A fascinating play is itching to break free from Invisible Thread, Matt Gould and Griffin Matthews' well-meaning yet confusingly executed new musical about American twentysomethings trying to make a difference in Africa. Formerly titled Witness Uganda (when it made its world premiere at A.R.T. in Cambridge), it is now making its New York debut at Second Stage Theatre. It sometimes feels like a musical college essay, the type in which an applicant waxes philosophical about the very important lessons he learned volunteering for a summer in the developing world. Still, the music is tuneful and the book touches on some vital issues, if only slightly.
Based on Matthews' real experience in Uganda, the story follows Griffin (Matthews, convincingly portraying himself), a 23-year-old unemployed actor frustrated by his dim prospects in New York City. He decides to travel to Uganda, where he'll help build a school. "I wanted to feel good about my life," says Griffin, admitting his somewhat self-serving motives. He lives on Pastor Jim's compound with Joy (Adeola Role) and Jacob (Michael Luwoye). When he wanders off one day he meets a group of local teenagers: Ronny (Tyrone Davis Jr.), Grace (Kristolyn Lloyd), Eden (Nicolette Robinson), and Ibrahim (Jamar Williams). Since they are orphans with no access to education, Griffin decides to start a makeshift school in order to teach them well and let them lead the way to a more fulfilling life.
While he's playing Anna Leonowens in Uganda, Griffin's boyfriend, Ryan (the handsome Corey Mach), stays in New York, trying to get his career as a musical theater composer to take off. Sounding very much like a less interesting version of Roger from Rent, he sings of his frustration to find material with the following somewhat tortured lyrics:
The only thing I have to draw upon
Is having a suburban upbringing
I can hear the chorus singing
'Bout white people trouble
Right here in river city
See, it's already been done
I want the nitty-gritty.
Naturally, he packs his bags and joins his boyfriend in nitty-gritty Uganda. Clad in skinny jean shorts and revealing American Apparel tank tops (authentic costumes by ESosa), they traipse around one of the most virulently homophobic countries on earth in their pursuit of purpose and musical content.
Invisible Thread excels at throwing our relatively negligible problems into stark relief when compared with the massive obstacles facing the Ugandan kids.

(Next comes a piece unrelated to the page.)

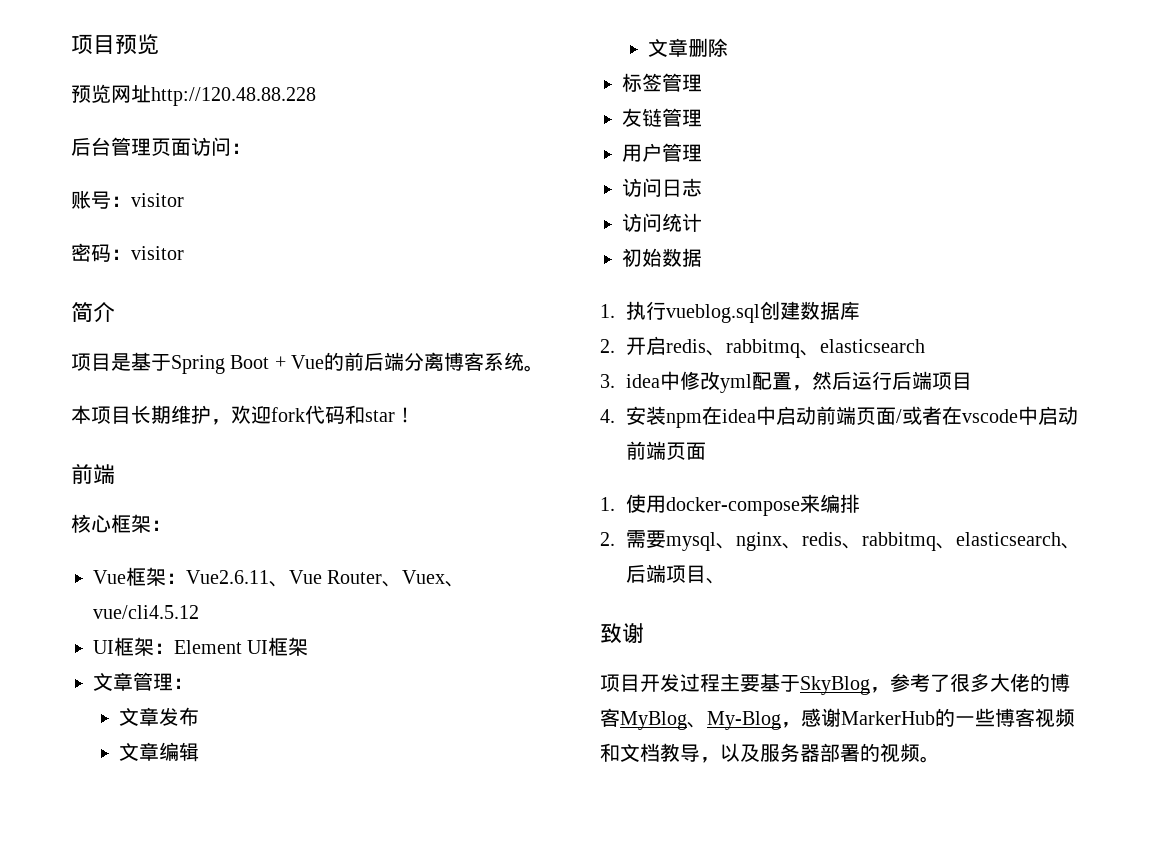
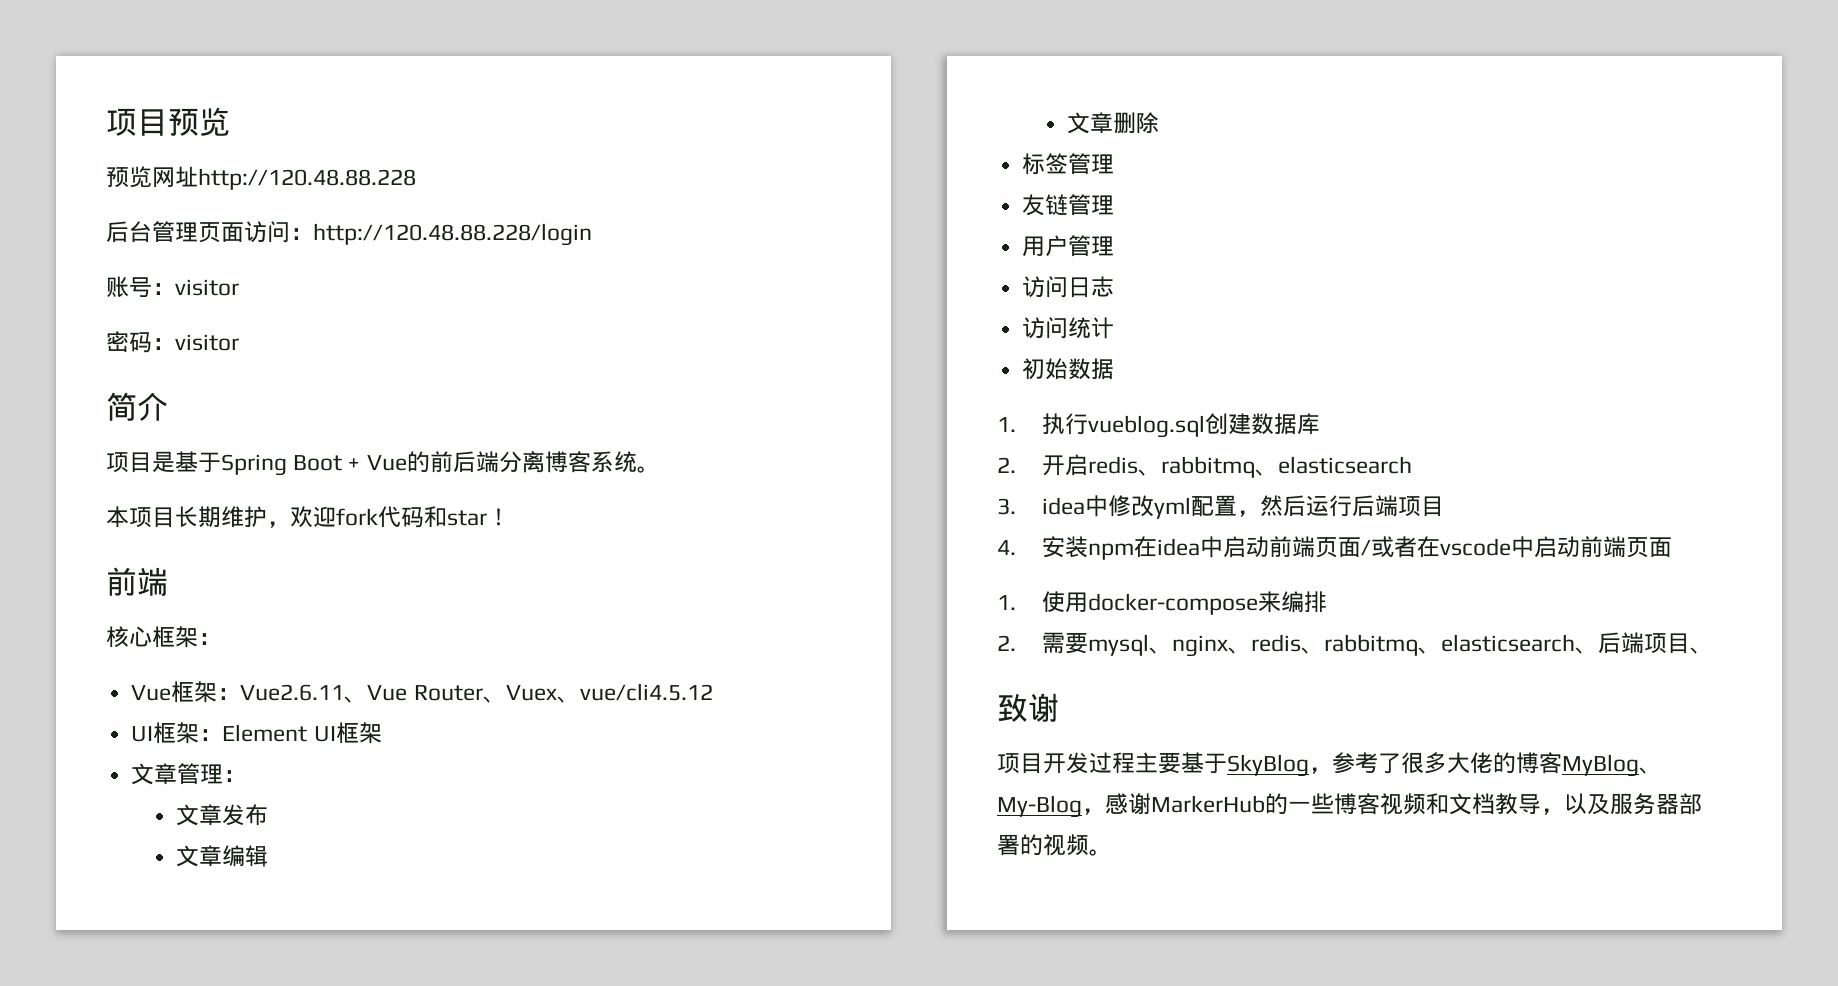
(251, 148) none -> [313,223,592,246] http://120.48.88.228/login

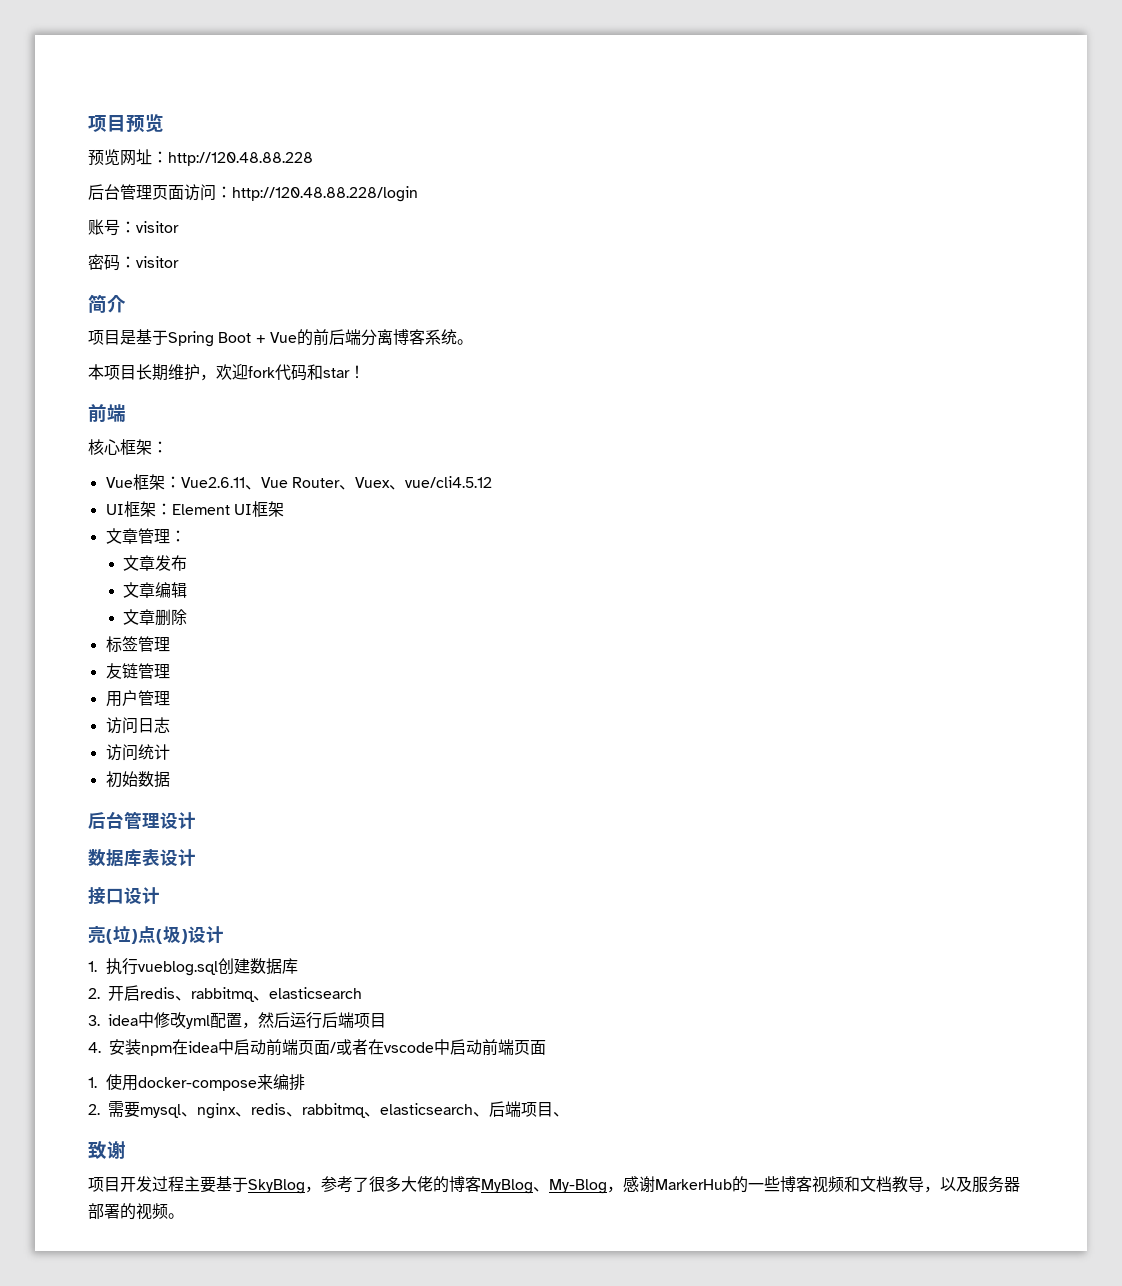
(198, 176) none -> [152,151,168,163] ：
(1115, 369) none -> [88,811,196,830] [88,849,196,867] [88,887,160,905] [88,925,224,944] // 后台管理设计 // 数据库表设计 // 接口设计 // 亮(垃)点(圾)设计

Ryan practically turns green with envy when he sees Jacob flirt with Griffin; it's hard not to roll your eyes at him when he's the one with the American passport. Ryan's musical-theater naval-gazing is not nearly as interesting as Jacob's abusive living situation on the compound, yet they're given equal time. So much of this show is about privilege: to have an education, to have a safety net, to jet off to a foreign country without doing the least bit of research.
"We all want that chance," Eden sings in one of the most moving passages of the show (touchingly conveyed by Robinson). While her new American friends get multiple opportunities to "find home," she barely has a home. It's hard not to feel for her. One wonders if our world can persist in such massive wealth disparity when air travel and the Internet have made the global rich and global poor more accessible to each other than ever.
This timely musical guilt-trip is set to Gould and Matthews' melodious score, an array of driving anthems and soulful ballads reminiscent of Jonathan Larson and early Jason Robert Brown. There's even a perfunctory gospel number, belted out by the superhuman Melody Betts in the one showstopping performance of the evening.
Other than that, the cast rarely slows to catch its breath in director Diane Paulus' frenetic staging. Scenes blend into one another, with multiple points of action onstage. This turns out to be a wise decision, allowing the show to cover a lot of ground in just over two hours. Tom Pye's scaffolding set facilitates this efficiently, leaving plenty of open space for Sergio Trujillo and Darrell Grand Moultrie's energetic African choreography. Any haziness in time or place is readily alleviated by Peter Nigrini's useful projections. Paulus has marshaled the design team and the ensemble into a seamless force, driving the story forward at every moment.
The one other standout performance of the evening comes from Adeola Role as Joy. An ancillary character through most of the show, Joy delivers a late monologue that brings the context full-circle and smacks us upside the head with it. Her story could be a play unto itself. Unfortunately, her difficult-to-hear message is somewhat incongruous with Invisible Thread's feel-good anthems and soaring power ballads. After her illuminating moment, the show leaves us with what feels like a hastily constructed musical false epiphany. Sadly, not every story is best served by the conventions of the American book musical.